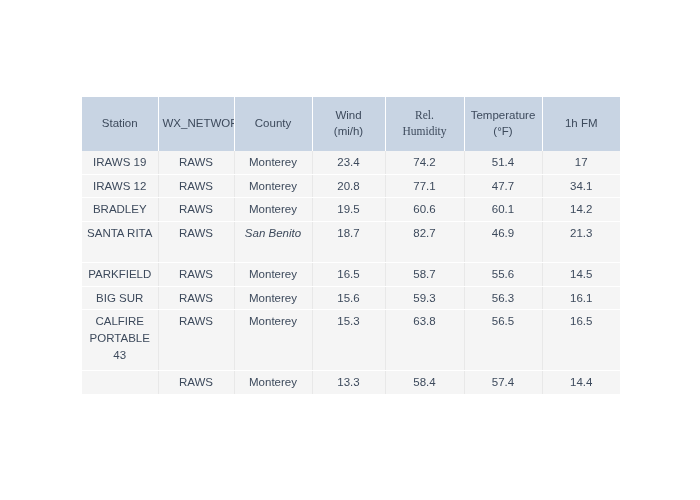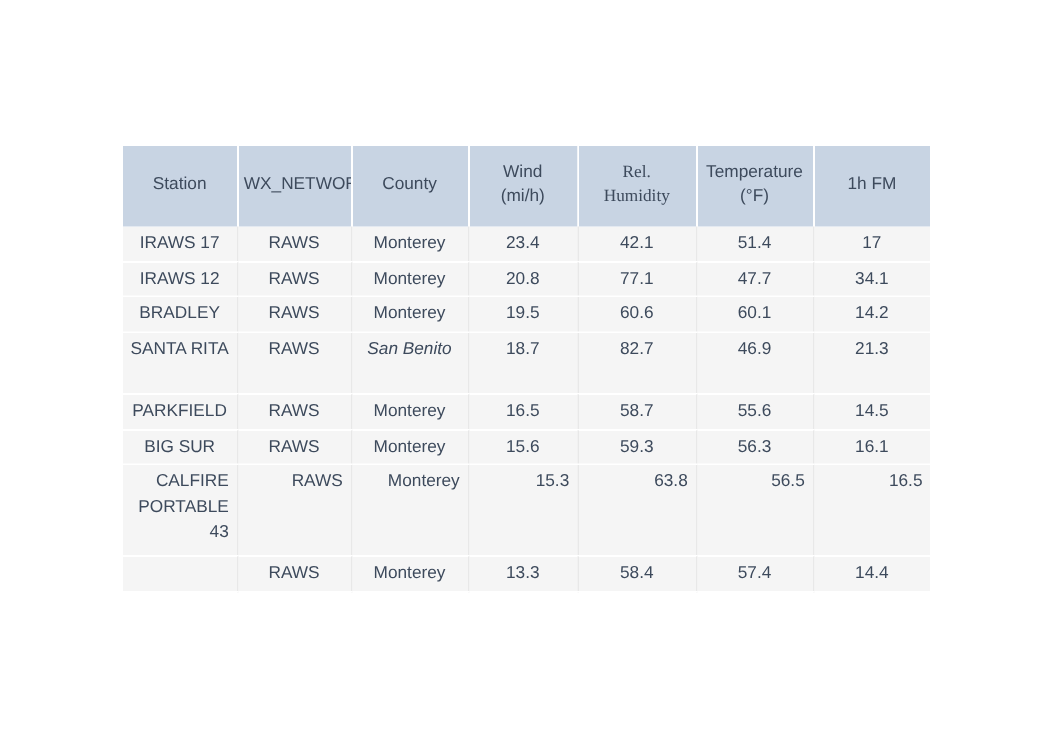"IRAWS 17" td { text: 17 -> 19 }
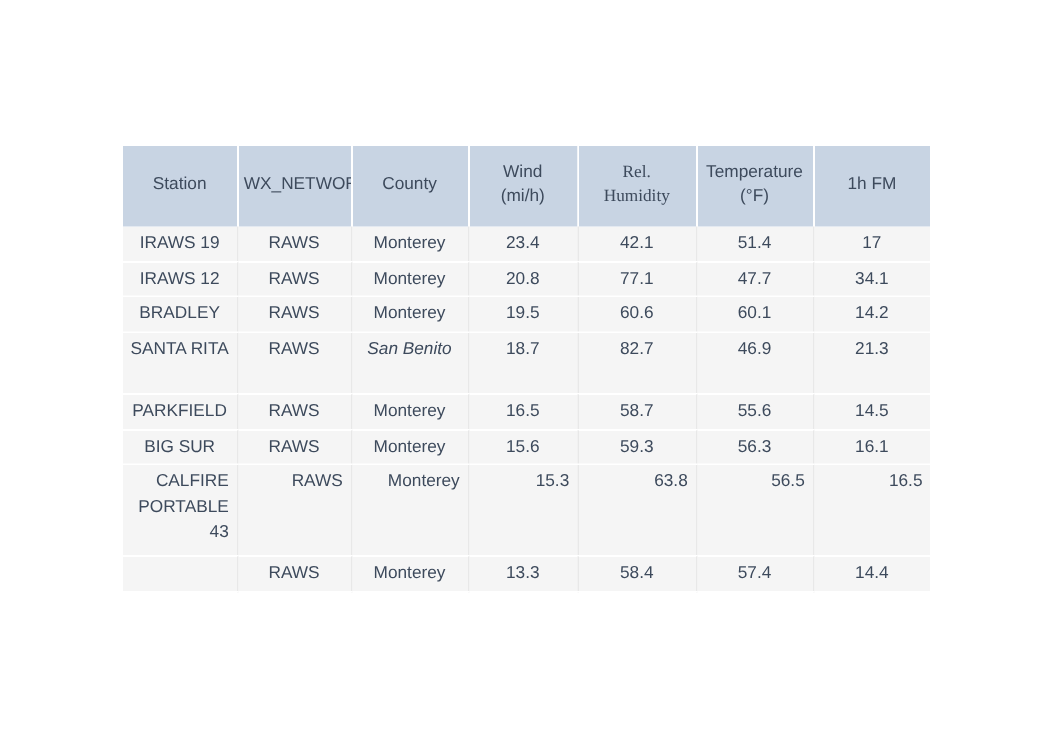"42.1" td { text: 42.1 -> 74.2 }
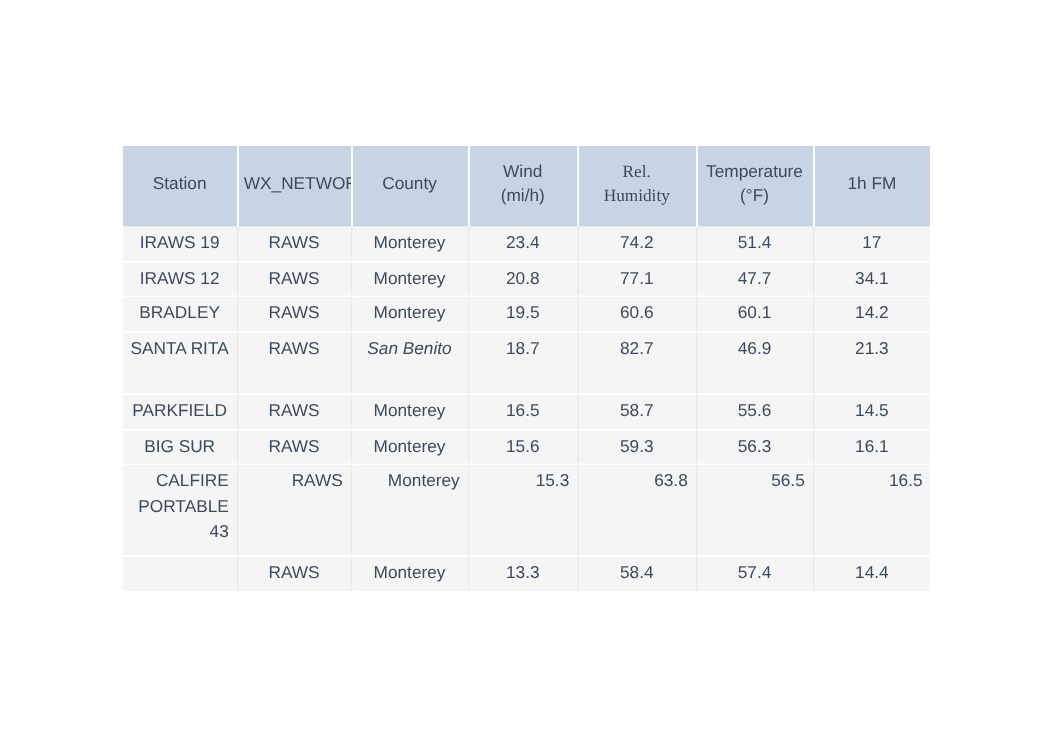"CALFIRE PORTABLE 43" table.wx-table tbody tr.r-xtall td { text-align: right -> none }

----

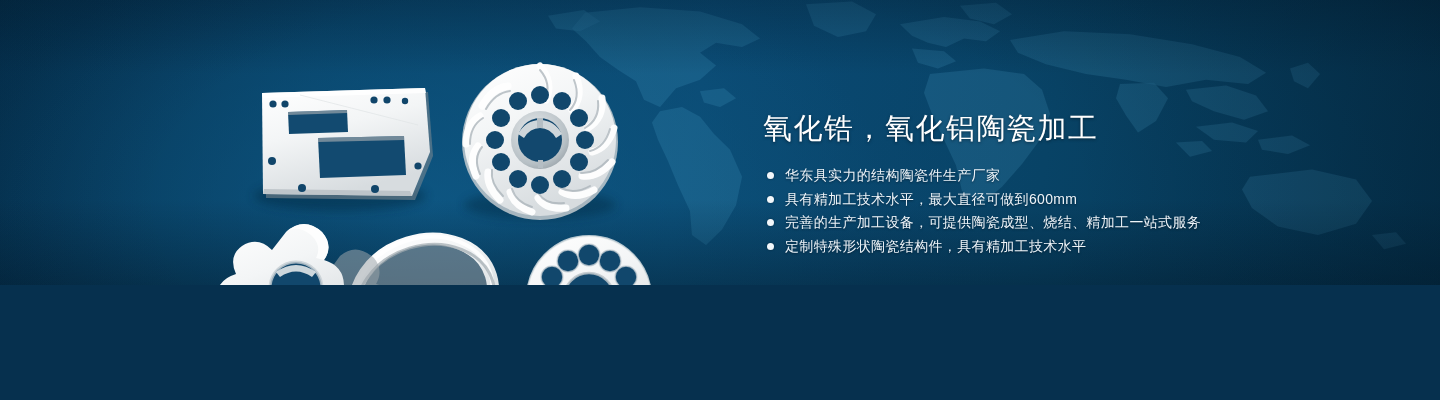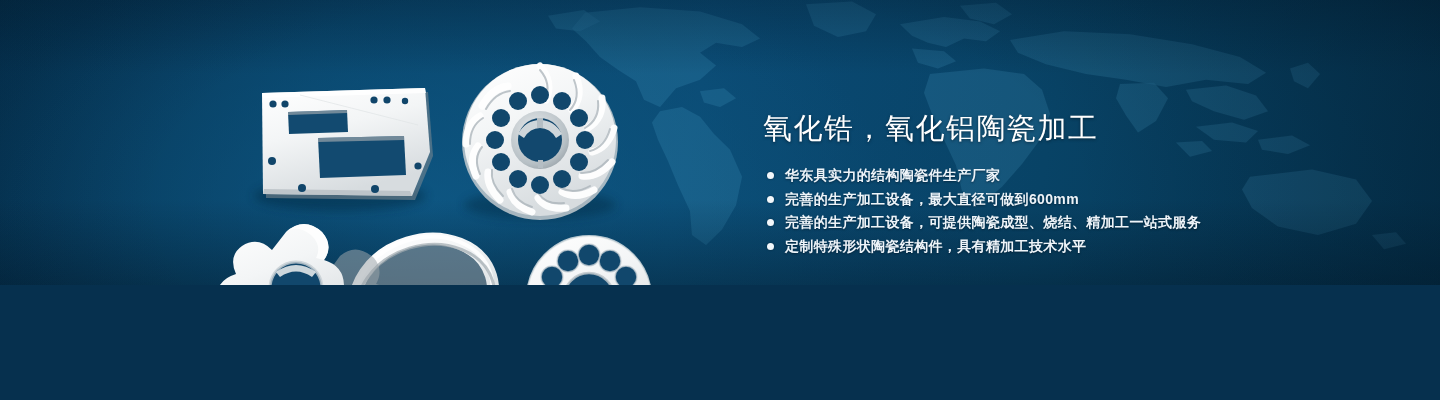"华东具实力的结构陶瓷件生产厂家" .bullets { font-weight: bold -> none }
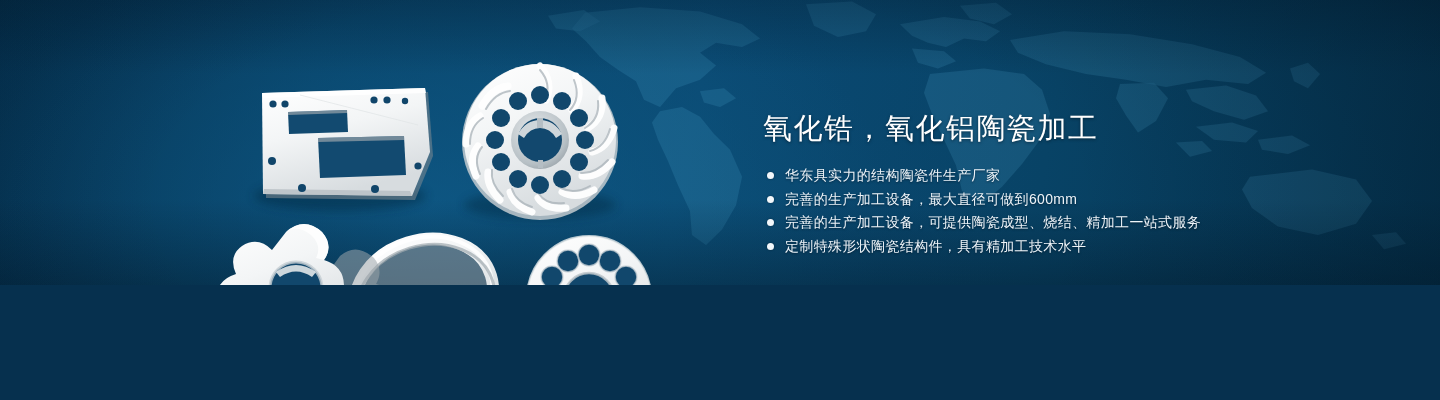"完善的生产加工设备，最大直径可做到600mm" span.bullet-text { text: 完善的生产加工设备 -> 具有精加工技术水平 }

----

Please output, exactly as written, the lines above from the one holding "text: 42.1 ->" through the one holding "table.wx-table tbody tr.r-xtall", both included, with the pictures omitted.

- RESULT OF THE EXERCISE -
"42.1" td { text: 42.1 -> 74.2 }
"CALFIRE PORTABLE 43" table.wx-table tbody tr.r-xtall td { text-align: right -> none }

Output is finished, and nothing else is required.